2. Il appartient à l'usager d'un ouvrage public qui demande réparation d'un préjudice qu'il estime imputable à cet ouvrage de rapporter la preuve de l'existence d'un lien de causalité entre le préjudice invoqué et l'ouvrage. Le maître de l'ouvrage ne peut être exonéré de l'obligation d'indemniser la victime qu'en rapportant, à son tour, la preuve soit de l'entretien normal de l'ouvrage, soit que le dommage est imputable à une faute de la victime ou à un cas de force majeure.

3. Il résulte de l'instruction que l'accident dont a été victime M. B, le 10 août 2016 vers 15h10, alors qu'il circulait en scooter sur le périphérique intérieur au niveau de la place de Clichy est imputable à la présence sur la chaussée d'une flaque d'huile. Il résulte toutefois de l'instruction, notamment des documents d'intervention produits par la ville de Paris, que les services de la ville n'ont été informés de la présence de cette flaque qu'au moment de l'accident du requérant et qu'ils n'avaient dès lors pas disposé du temps nécessaire pour procéder à la signalisation et au sablage de la chaussée. Par suite, la preuve de l'entretien normal de la voie publique doit être regardée comme apportée. M. B n'est dès lors pas fondé à rechercher la responsabilité pour faute de la ville de Paris.

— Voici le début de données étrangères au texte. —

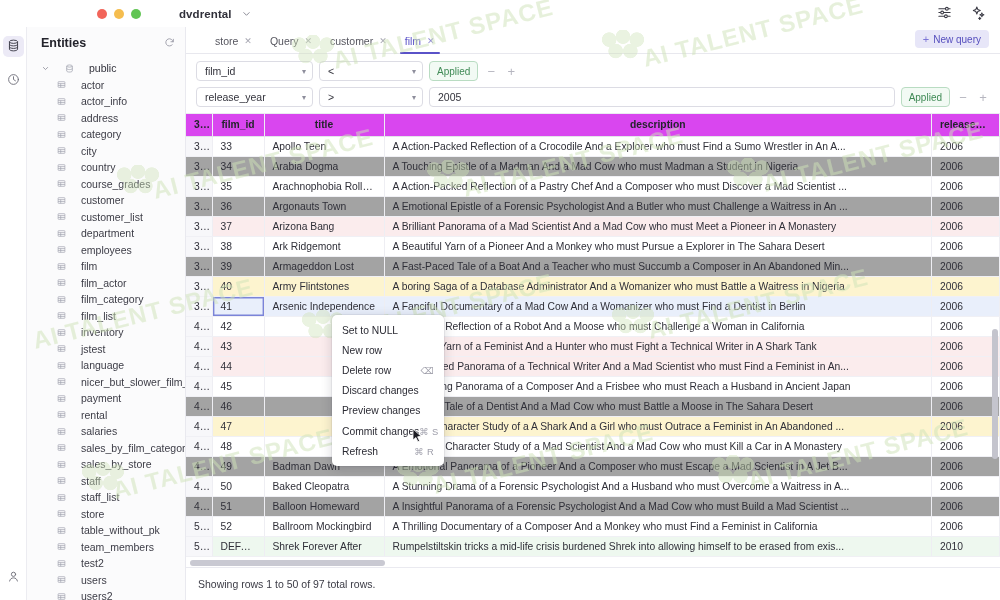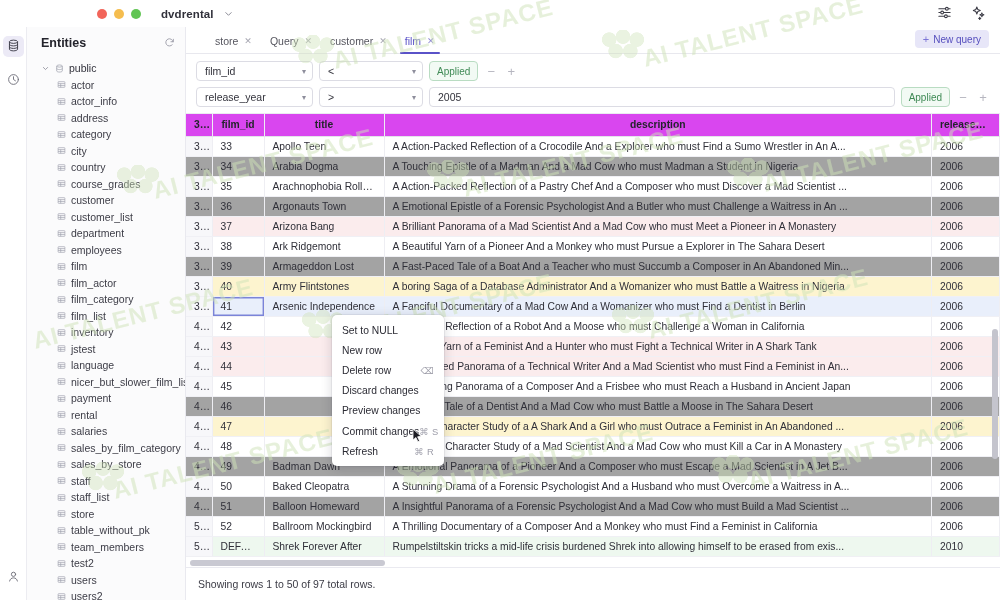--- a/index.html
+++ b/index.html
@@ -25,7 +25,7 @@
   .dot.y { background:#f5bd4f; }
   .dot.g { background:#61c554; }
   .db-title {
-    margin-left: 20px; font-size: 11.5px; color:#30303a; font-weight:600;
+    margin-left: 38px; font-size: 11.5px; color:#30303a; font-weight:600;
     letter-spacing:.1px;
   }
   .db-caret { margin-left:7px; color:#8b8b96; font-size:9px; display:inline-block; }

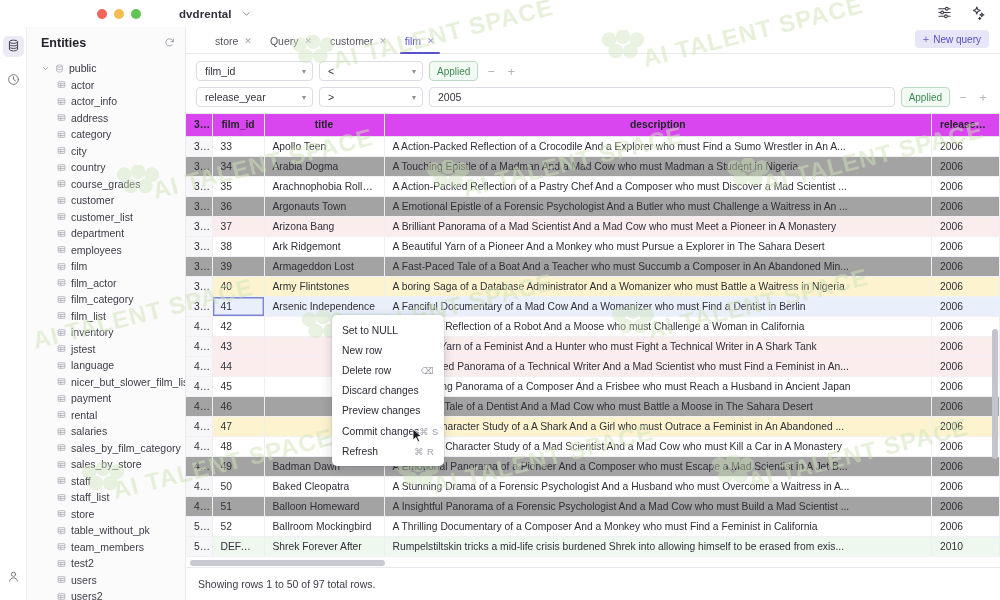--- a/index.html
+++ b/index.html
@@ -66,7 +66,7 @@
   .refresh-icon { color:#9a9aa6; cursor:pointer; }
   .tree { overflow:hidden; flex:1 1 auto; padding-left: 14px; }
   .tree-row {
-    display:flex; align-items:center; gap:5px;
+    display:flex; align-items:center; gap:15px;
     height: 16.5px; font-size:10.5px; color:#3c3c46;
     white-space: nowrap;
   }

4. Il résulte de ce qui précède que les conclusions indemnitaires doivent être rejetées.

Sur les frais liés au litige :

5. Les dispositions de l'article L. 761-1 du code de justice administrative font obstacle à ce que soit mise à la charge de la ville de Paris, qui n'est pas dans la présente instance la partie perdante, la somme demandée par M. B au titre des frais exposés par lui et non compris dans les dépens. Il n'y a pas lieu, dans les circonstances de l'espèce, de mettre à la charge de M. B la somme demandée par la ville de Paris au même titre.

D E C I D E :

Article 1er : La requête de M. B est rejetée.

Article 2 : Les conclusions de la ville de Paris présentées sur le fondement des dispositions de l'article L. 761-1 du code de justice administrative sont rejetées.

Article 3 : Le présent jugement sera notifié à M. A B et à la maire de Paris.

Rendu public par mise à disposition au greffe le 15 juillet 2022.

La rapporteure,

A. C

La greffière,

V. Lagrède

La République mande et ordonne au préfet d'Ile-de-France, préfet de Paris, en ce qui le concerne, et à tous huissiers de justice à ce requis en ce qui concerne les voies de droit commun, contre les parties privées, de pourvoir à l'exécution de la présente décision.